*Exercise directions*. When a line of the listing below has the string "space" in it, copy that line.

*Data to process*.

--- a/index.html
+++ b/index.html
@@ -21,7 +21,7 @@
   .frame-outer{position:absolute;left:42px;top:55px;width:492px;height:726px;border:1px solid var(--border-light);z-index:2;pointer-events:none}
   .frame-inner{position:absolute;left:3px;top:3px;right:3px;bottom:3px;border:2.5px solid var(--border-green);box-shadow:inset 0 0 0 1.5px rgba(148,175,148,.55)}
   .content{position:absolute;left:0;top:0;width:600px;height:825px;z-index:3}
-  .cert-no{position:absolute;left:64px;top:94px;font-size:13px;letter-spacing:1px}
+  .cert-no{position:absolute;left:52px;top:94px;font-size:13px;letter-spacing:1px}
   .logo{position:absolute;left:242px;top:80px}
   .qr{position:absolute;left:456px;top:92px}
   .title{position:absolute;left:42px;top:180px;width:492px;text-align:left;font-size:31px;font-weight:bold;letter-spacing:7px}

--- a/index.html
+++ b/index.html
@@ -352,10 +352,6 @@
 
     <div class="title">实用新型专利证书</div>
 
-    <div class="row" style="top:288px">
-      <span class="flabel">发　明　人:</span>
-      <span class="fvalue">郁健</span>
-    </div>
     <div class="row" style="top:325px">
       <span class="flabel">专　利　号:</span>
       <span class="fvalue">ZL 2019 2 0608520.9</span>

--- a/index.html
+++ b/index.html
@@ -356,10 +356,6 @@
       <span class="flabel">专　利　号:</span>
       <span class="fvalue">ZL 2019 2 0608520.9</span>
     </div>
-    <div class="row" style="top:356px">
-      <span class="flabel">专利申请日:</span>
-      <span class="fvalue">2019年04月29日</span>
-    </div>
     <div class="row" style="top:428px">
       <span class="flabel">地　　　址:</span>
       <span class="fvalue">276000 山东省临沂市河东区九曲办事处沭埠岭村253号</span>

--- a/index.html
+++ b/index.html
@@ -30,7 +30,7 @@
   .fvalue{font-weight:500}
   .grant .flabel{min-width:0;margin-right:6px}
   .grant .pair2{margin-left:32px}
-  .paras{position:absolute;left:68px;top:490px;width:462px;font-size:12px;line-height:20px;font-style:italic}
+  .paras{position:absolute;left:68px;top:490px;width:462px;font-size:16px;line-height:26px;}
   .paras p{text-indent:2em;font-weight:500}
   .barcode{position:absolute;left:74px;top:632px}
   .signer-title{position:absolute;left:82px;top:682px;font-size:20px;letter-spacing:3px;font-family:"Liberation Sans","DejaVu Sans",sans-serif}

...

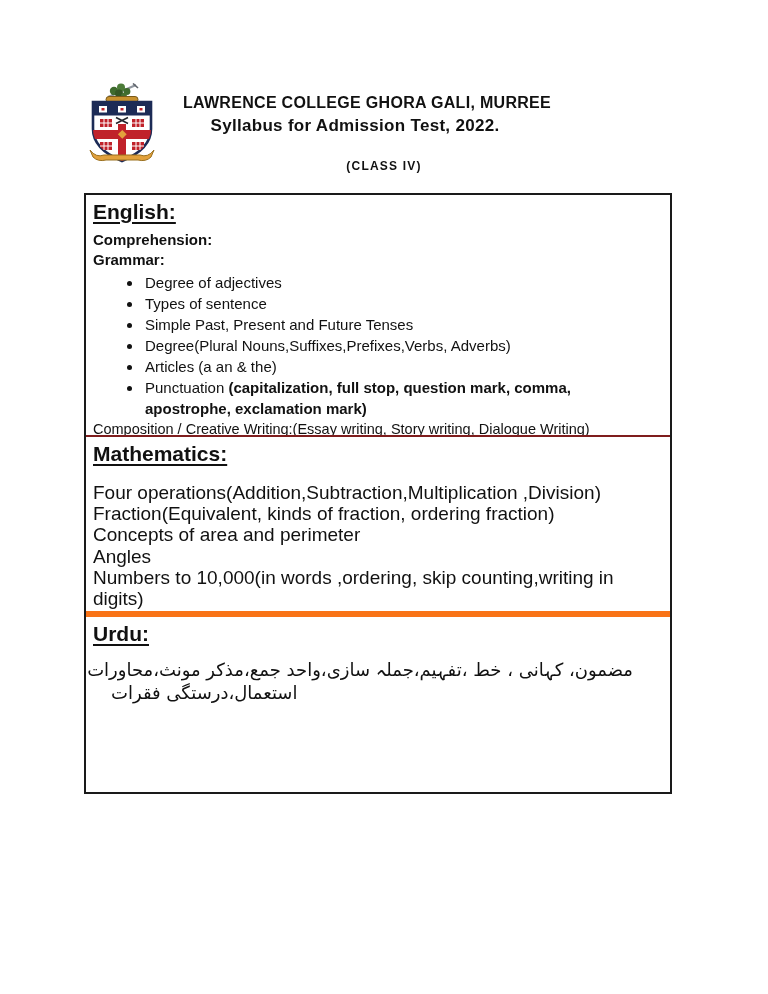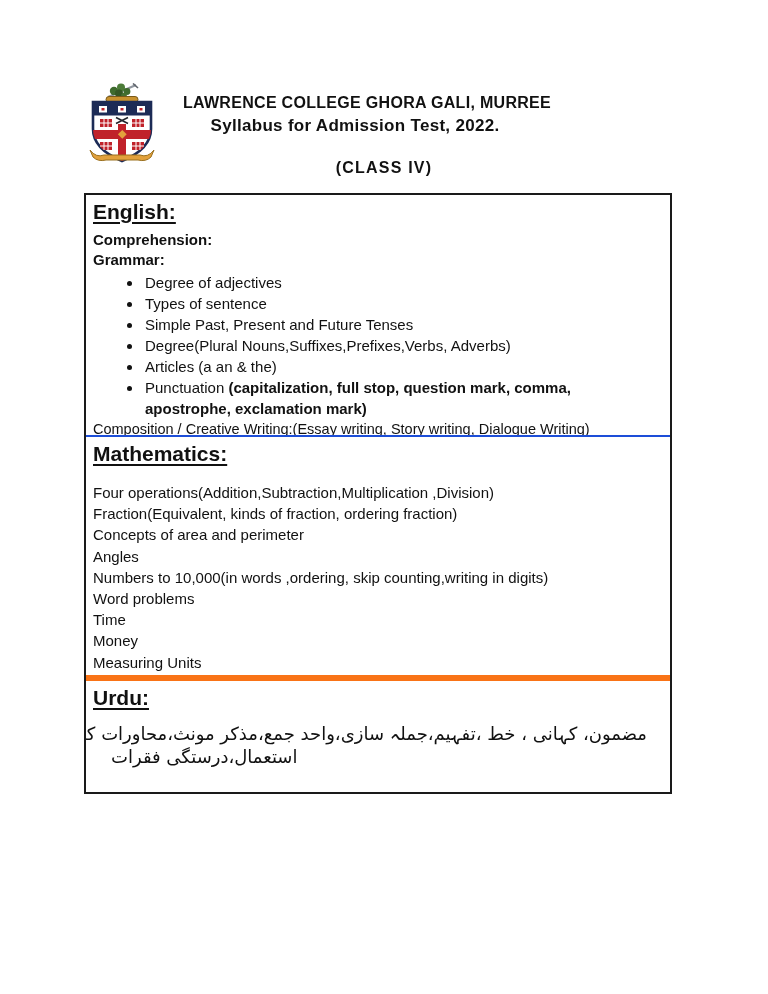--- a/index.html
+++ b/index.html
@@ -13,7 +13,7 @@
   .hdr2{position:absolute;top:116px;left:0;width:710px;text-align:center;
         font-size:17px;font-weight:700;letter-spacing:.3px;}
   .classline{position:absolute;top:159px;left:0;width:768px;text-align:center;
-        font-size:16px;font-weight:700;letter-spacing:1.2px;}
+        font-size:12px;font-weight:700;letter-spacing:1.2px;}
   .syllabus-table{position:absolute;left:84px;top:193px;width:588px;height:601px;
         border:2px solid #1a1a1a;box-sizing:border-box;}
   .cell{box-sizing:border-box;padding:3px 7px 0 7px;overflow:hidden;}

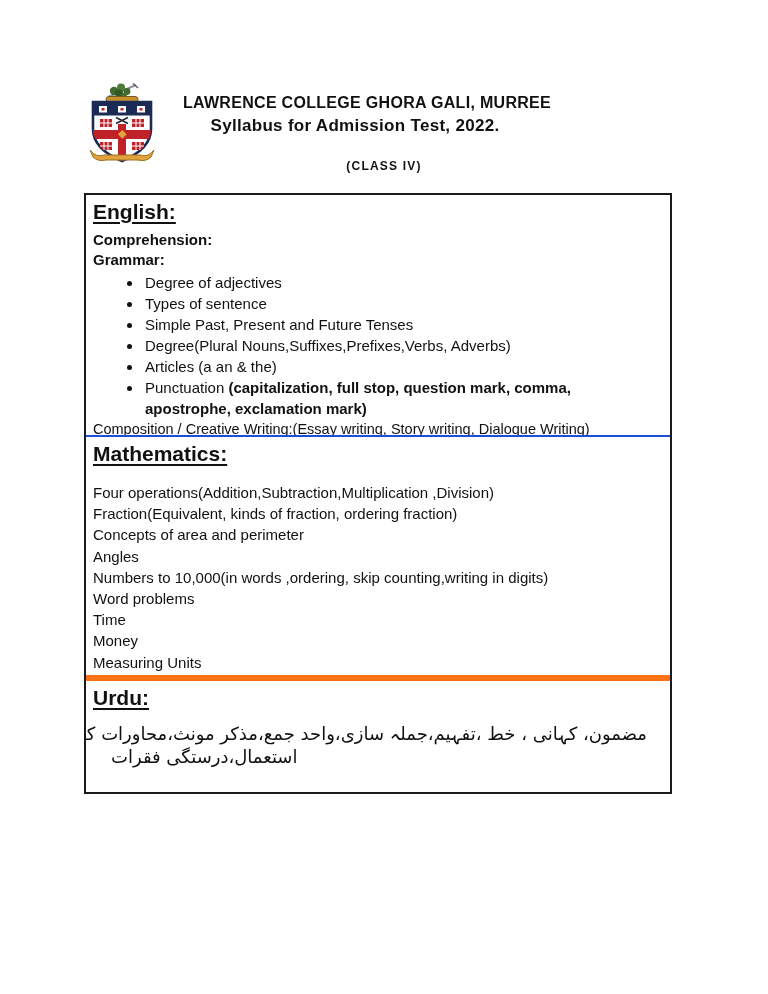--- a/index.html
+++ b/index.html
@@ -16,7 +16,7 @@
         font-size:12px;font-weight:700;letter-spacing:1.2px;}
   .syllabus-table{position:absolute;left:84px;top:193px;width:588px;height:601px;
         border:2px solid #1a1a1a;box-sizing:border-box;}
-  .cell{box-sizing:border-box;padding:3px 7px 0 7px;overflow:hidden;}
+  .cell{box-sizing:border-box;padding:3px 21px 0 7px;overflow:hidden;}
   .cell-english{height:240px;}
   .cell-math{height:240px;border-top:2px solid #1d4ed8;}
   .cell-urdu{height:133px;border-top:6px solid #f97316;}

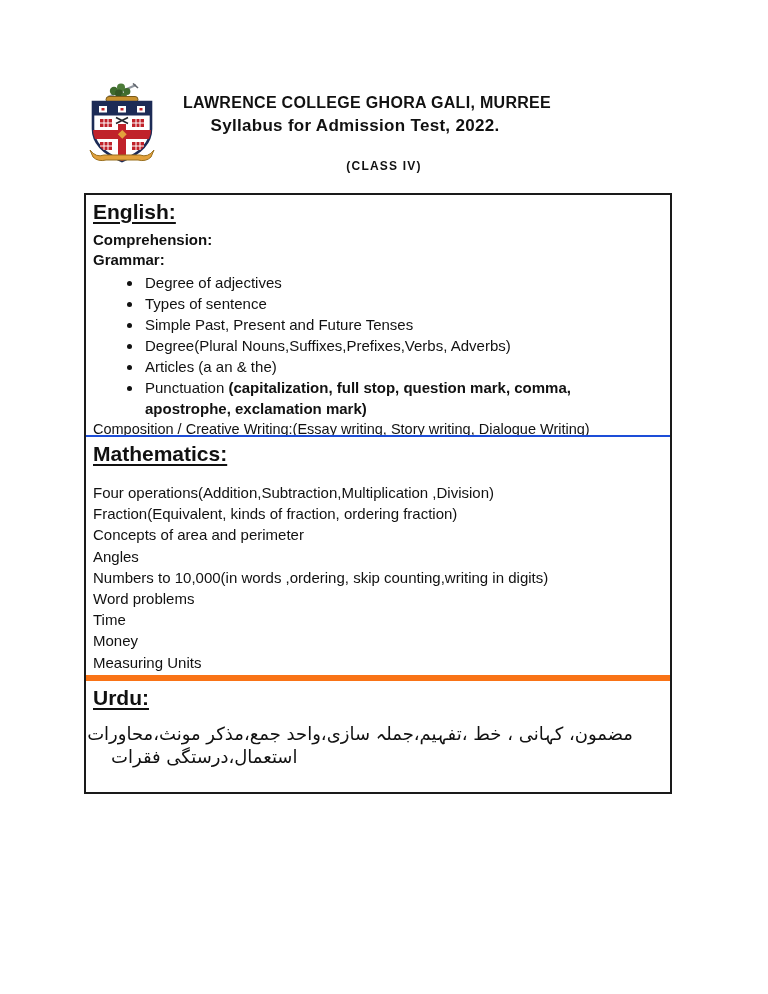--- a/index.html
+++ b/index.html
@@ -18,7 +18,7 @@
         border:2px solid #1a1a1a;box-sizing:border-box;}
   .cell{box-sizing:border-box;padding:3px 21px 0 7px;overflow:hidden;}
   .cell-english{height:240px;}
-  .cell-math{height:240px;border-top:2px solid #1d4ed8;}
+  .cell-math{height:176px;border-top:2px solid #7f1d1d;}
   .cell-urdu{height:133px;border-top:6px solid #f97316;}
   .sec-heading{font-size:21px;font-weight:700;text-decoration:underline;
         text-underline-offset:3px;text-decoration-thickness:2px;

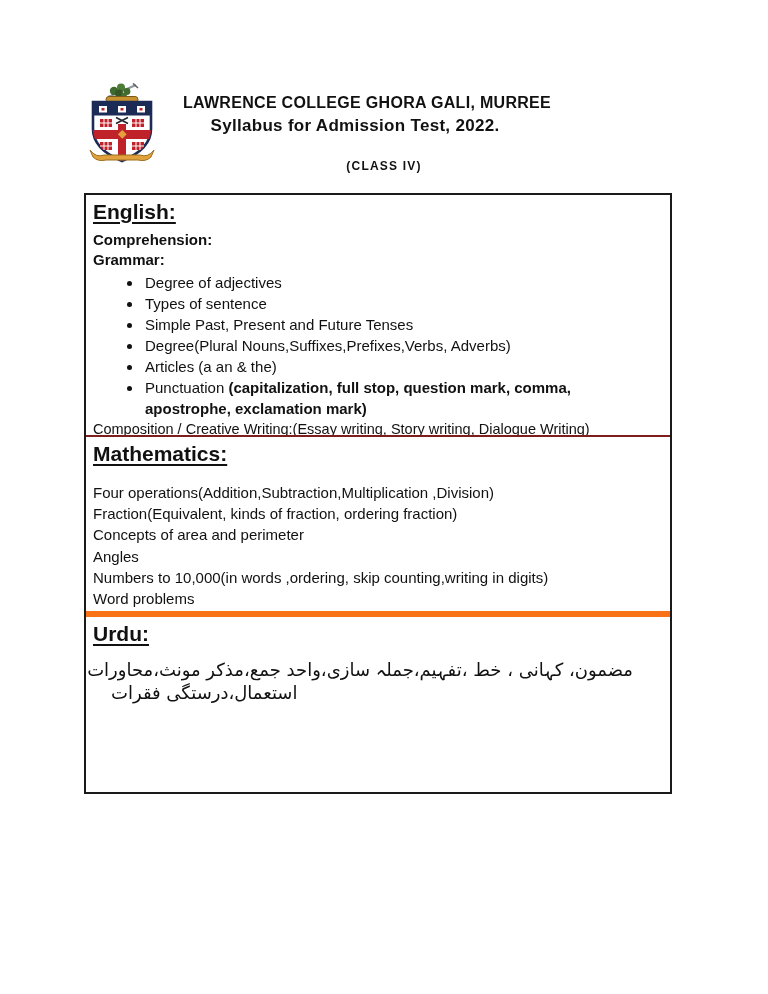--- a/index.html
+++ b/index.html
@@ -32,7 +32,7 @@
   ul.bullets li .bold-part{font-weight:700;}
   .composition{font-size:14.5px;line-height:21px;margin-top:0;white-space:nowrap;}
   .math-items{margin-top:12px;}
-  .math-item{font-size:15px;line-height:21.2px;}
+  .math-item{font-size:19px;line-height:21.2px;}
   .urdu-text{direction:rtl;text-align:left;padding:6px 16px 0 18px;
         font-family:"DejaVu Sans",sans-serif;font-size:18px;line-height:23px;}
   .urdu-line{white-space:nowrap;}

* * *

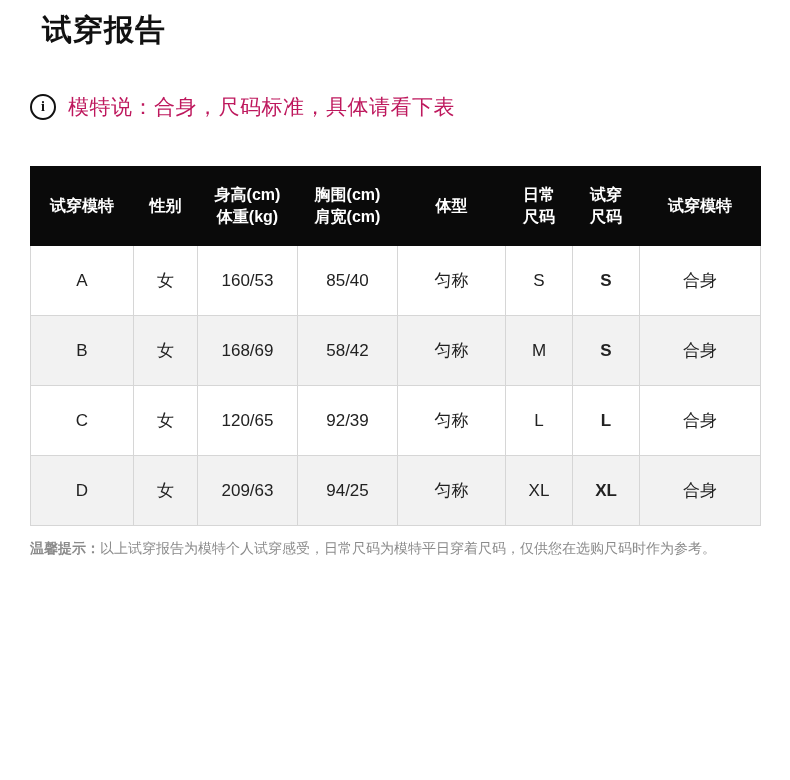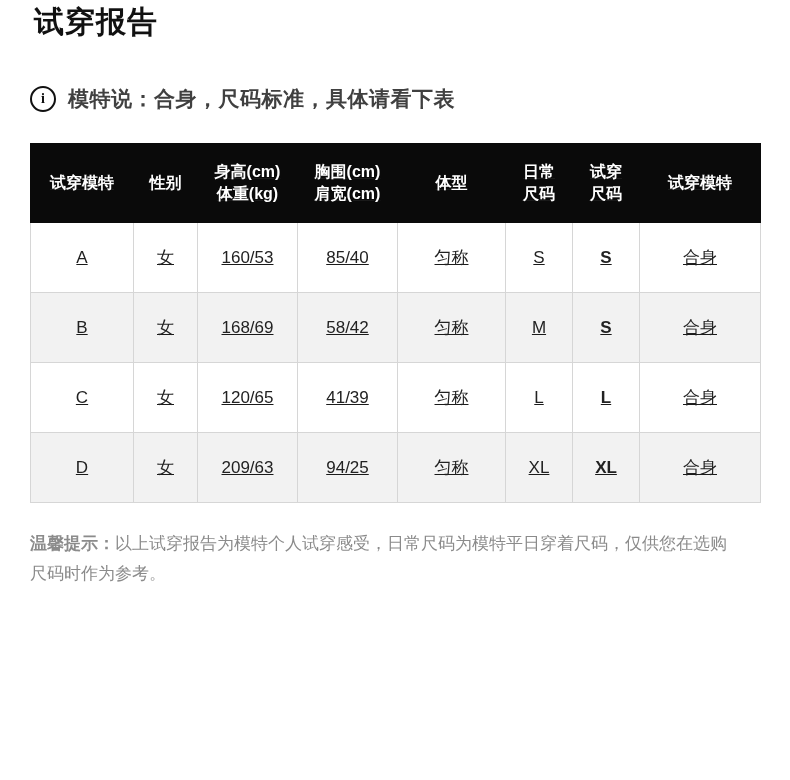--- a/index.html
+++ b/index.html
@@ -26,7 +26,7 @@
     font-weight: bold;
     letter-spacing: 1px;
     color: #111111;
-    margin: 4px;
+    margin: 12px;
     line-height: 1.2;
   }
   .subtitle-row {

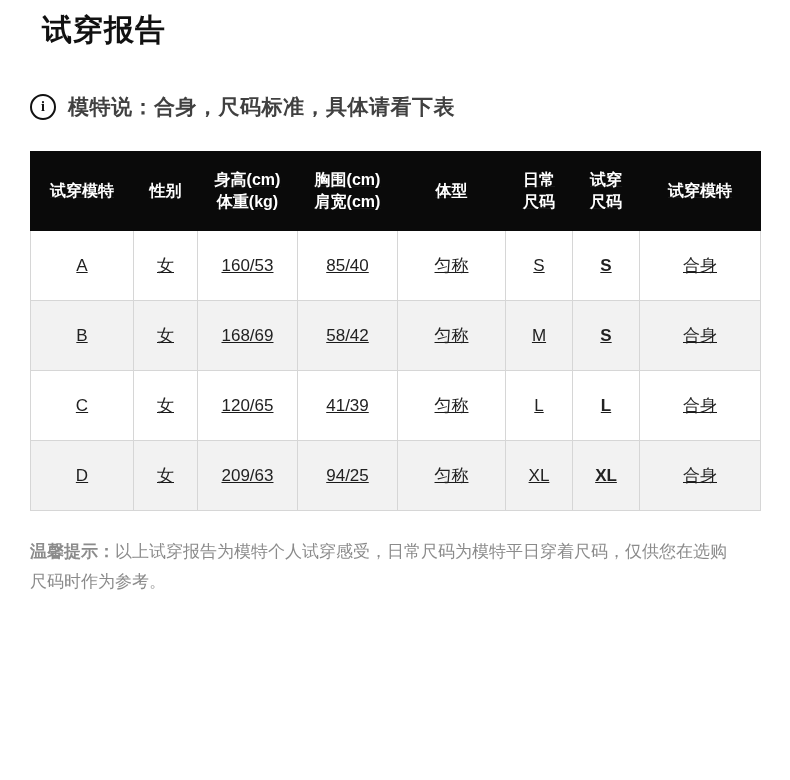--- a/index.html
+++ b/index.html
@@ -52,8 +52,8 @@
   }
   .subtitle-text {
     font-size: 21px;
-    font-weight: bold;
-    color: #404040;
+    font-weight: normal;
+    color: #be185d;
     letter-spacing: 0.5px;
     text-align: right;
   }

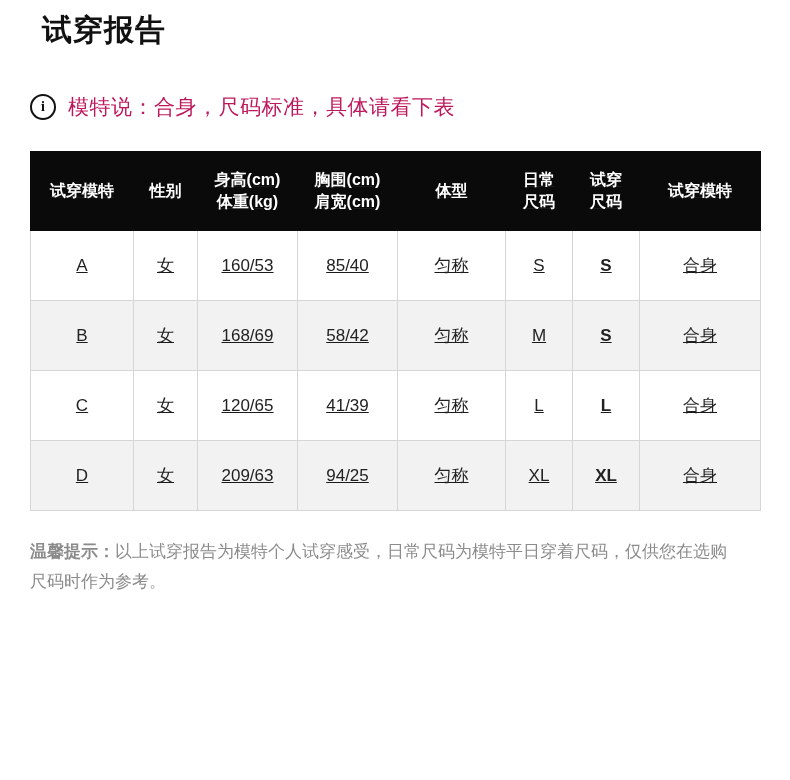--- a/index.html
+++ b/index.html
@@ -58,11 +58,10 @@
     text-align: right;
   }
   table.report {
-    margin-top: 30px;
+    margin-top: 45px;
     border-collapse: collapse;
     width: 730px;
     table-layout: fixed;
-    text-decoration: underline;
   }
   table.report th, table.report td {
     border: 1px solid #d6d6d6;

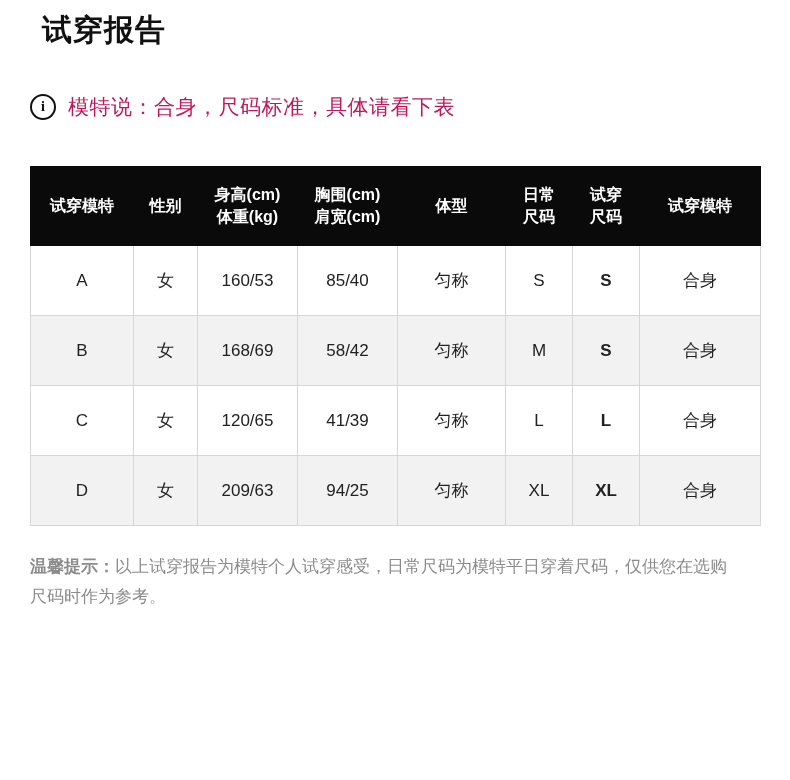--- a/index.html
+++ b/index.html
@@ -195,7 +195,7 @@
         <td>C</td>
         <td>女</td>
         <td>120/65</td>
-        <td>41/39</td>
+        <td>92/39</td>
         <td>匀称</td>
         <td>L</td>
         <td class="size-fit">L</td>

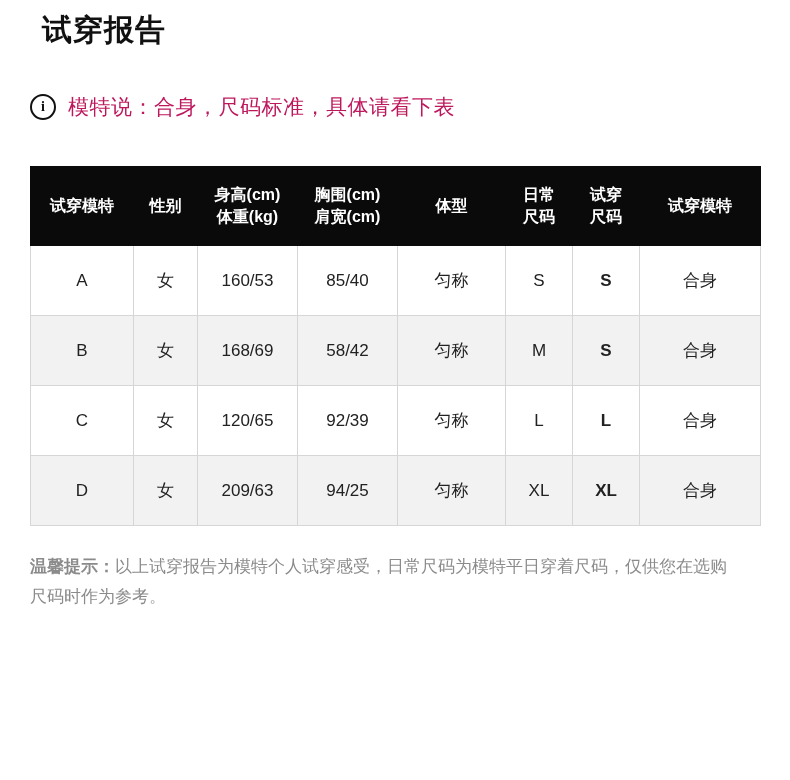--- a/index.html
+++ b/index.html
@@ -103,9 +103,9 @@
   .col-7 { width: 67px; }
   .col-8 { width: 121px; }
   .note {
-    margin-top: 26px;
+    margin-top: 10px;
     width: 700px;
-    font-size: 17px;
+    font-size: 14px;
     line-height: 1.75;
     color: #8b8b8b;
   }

*Answer for this exercise*.
   .composition{font-size:14.5px;line-height:21px;margin-top:0;white-space:nowrap;}
   .urdu-line{white-space:nowrap;}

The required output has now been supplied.